Im Juli sind die Zinsen weltweit stark gefallen. Dies liegt teilweise an der rückläufigen Inflation und den Hoffnungen auf weltweite Leitzinssenkungen. Aber ebenso wahrscheinlich sind diese Zinsrückgänge ein Vorbote einer globalen Rezession. Neben den fehlenden Aufträgen für die Industrie sind viele Unternehmen durch andauernde geopolitische Konflikte verunsichert. Militärische Auseinandersetzungen, Sanktionen, protektionistische Zölle und der globale Subventionskrieg lähmen die Investitionsfreudigkeit. Regierungswechsel in Frankreich und Großbritannien, die mit höheren Unternehmenssteuern drohen, tragen ebenfalls zur Unsicherheit bei. Diese Länder werden wie Deutschland weiter an Standortattraktivität verlieren.
Chinas besondere Situation und die Rolle der deutschen Regierung
China hat weder den temporären Inflations- noch den Zinshöhenflug mitgemacht.
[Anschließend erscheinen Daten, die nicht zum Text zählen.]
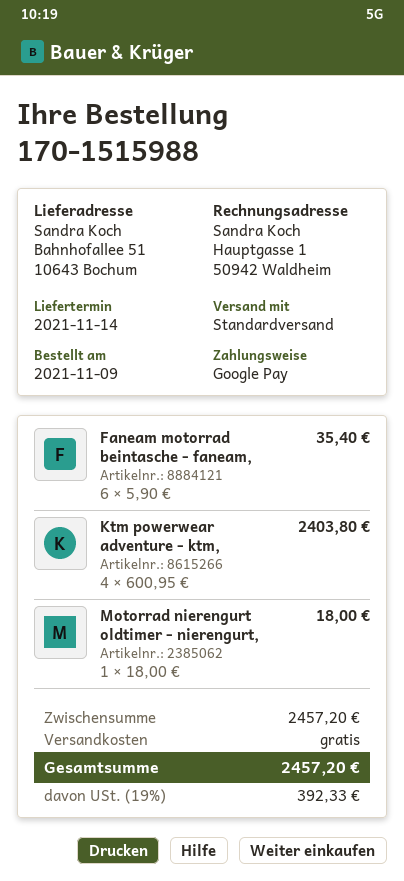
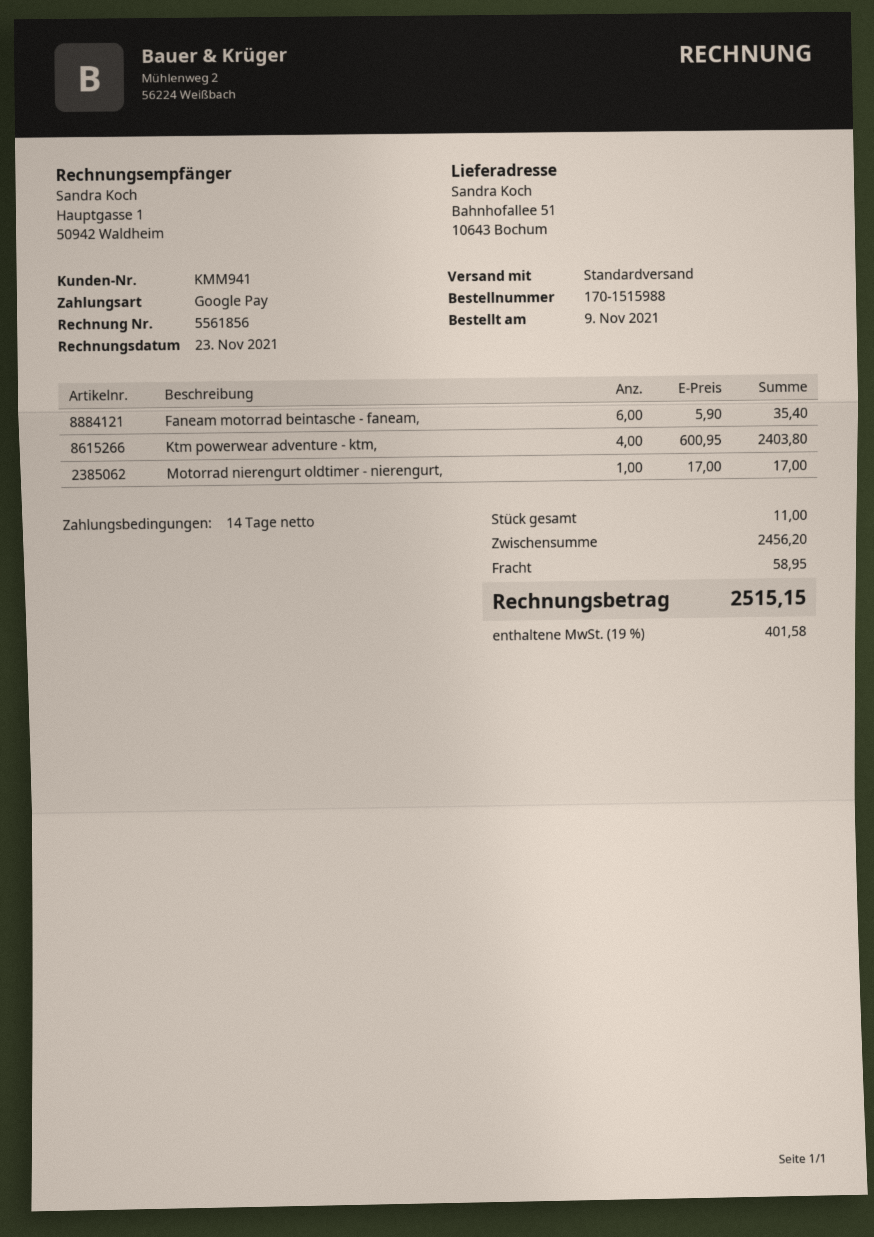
Motorrad nierengurt oldtimer - nierengurt,: 1 x 18.00 = 18.00 -> 1 x 17.00 = 17.00
subtotal: 2457.20 -> 2456.20
shipping: 0.00 -> 58.95
tax: 19% = 392.33 -> 19% = 401.58
total: 2457.20 -> 2515.15

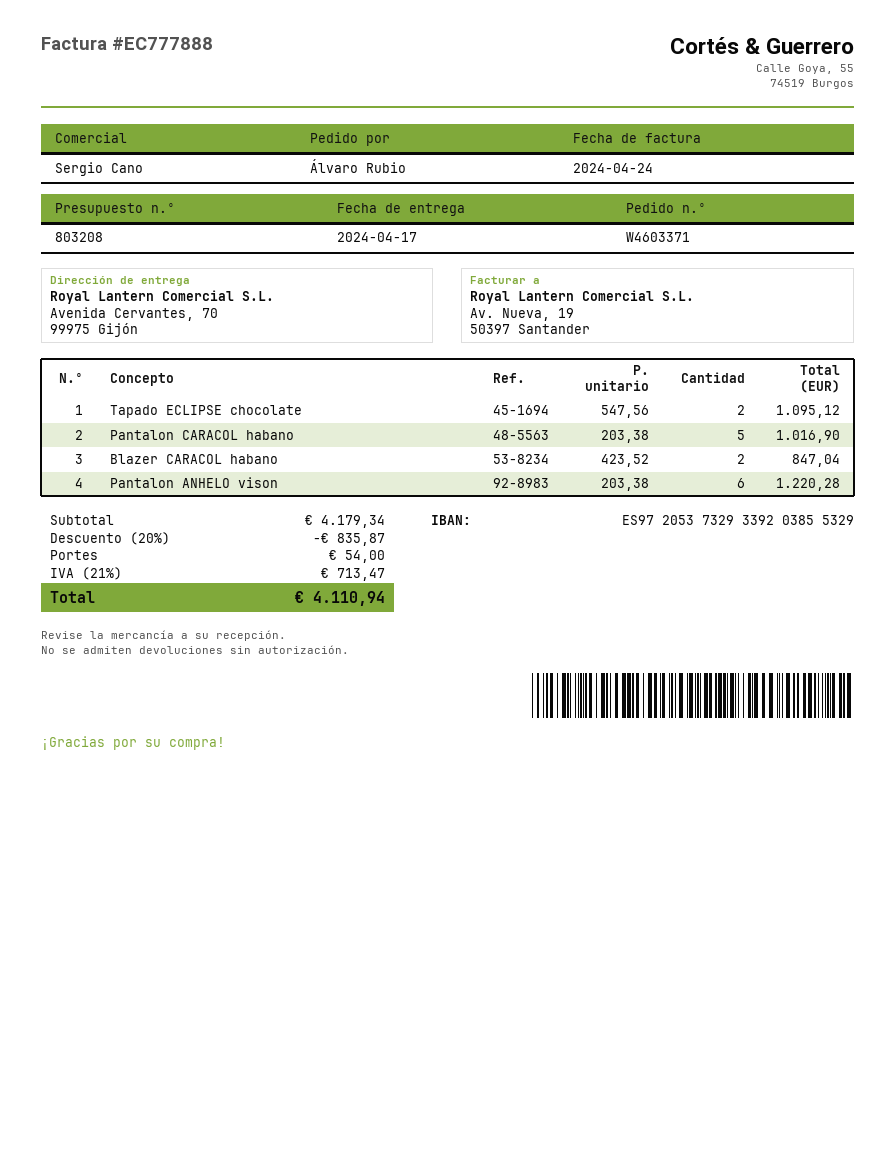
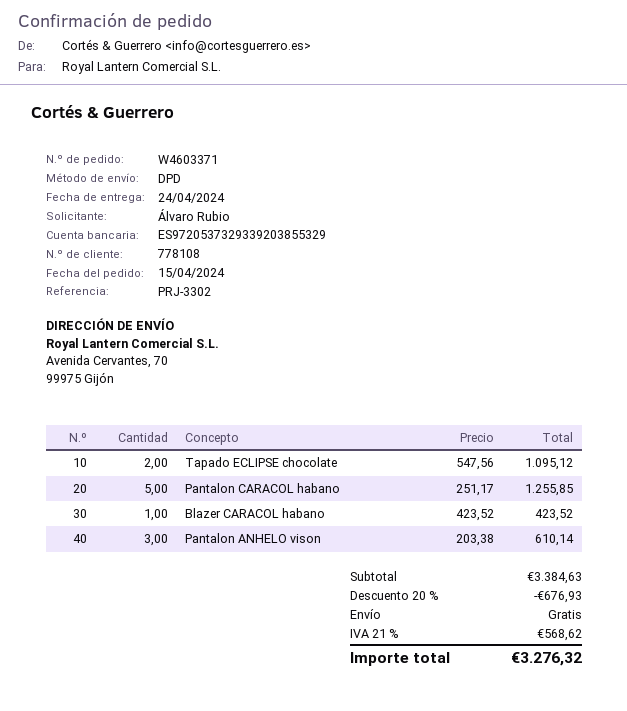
delivery date: 2024-04-17 -> 2024-04-24
Pantalon CARACOL habano: 5 x 203.38 = 1016.90 -> 5 x 251.17 = 1255.85
Blazer CARACOL habano: 2 x 423.52 = 847.04 -> 1 x 423.52 = 423.52
Pantalon ANHELO vison: 6 x 203.38 = 1220.28 -> 3 x 203.38 = 610.14
subtotal: 4179.34 -> 3384.63
discount: 20% = 835.87 -> 20% = 676.93
shipping: 54.00 -> 0.00
tax: 21% = 713.47 -> 21% = 568.62
total: 4110.94 -> 3276.32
Im bisherigen Jahresverlauf sanken die Langfristzinsen von 2,58 Prozent auf 2,15 Prozent. Dennoch wird dieser Rückgang um 43 Basispunkte nicht ausreichen, die Überkapazitäten am chinesischen Immobilienmarkt und die Schuldenberge der Regionalregierungen schnell genug zu reduzieren. Die meisten Marktbeobachter erwarten bald neue staatliche Hilfsprogramme.
Bisher scheuten sich führende Ökonomen und Politiker, von einer bevorstehenden globalen Rezession zu sprechen. Doch die Realität lässt sich nicht ewig verdrängen. Früher oder später wird das Thema aufbrechen, und dann könnten Pessimisten mit düsteren Prognosen aufwarten.
Bundeskanzler Olaf Scholz glaubt nach wie vor an ein grünes Wirtschaftswunder wie in den 60er Jahren, obwohl mittlerweile alle Indikatoren auf das Gegenteil hindeuten. Seine Vision eines nachhaltigen Aufschwungs in Deutschland basiert auf der Annahme, dass grüne Technologien und erneuerbare Energien die Wirtschaft ankurbeln können. Doch die gegenwärtigen wirtschaftlichen Trends sprechen eine andere Sprache.
Derzeit stehen jedoch in Deutschland der grüne Umbau von Wirtschaft und Gesellschaft sowie der „Kampf gegen rechts“ im Vordergrund. Damit geht wertvolle Zeit verloren, um notwendige Reformen anzupacken. Probleme, die nicht erkannt werden, bleiben ungelöst. Es könnte einen erheblichen Anstieg der Arbeitslosigkeit benötigen, bis Politiker den Ernst der Lage erkennen. Die Arbeitslosenzahlen steigen bereits. Die Frage ist nur, wie schnell die Entlassungen voranschreiten und wie hoch die Arbeitslosigkeit klettern wird. Es wäre naiv zu glauben, Deutschland würde von einer globalen Rezession verschont bleiben.
Deutsche Politiker träumen von einem Aufschwung, der ihnen neue Steuereinnahmen und weniger Probleme am Arbeitsmarkt bringt. Doch das Gegenteil passiert. Die Rezession ist da.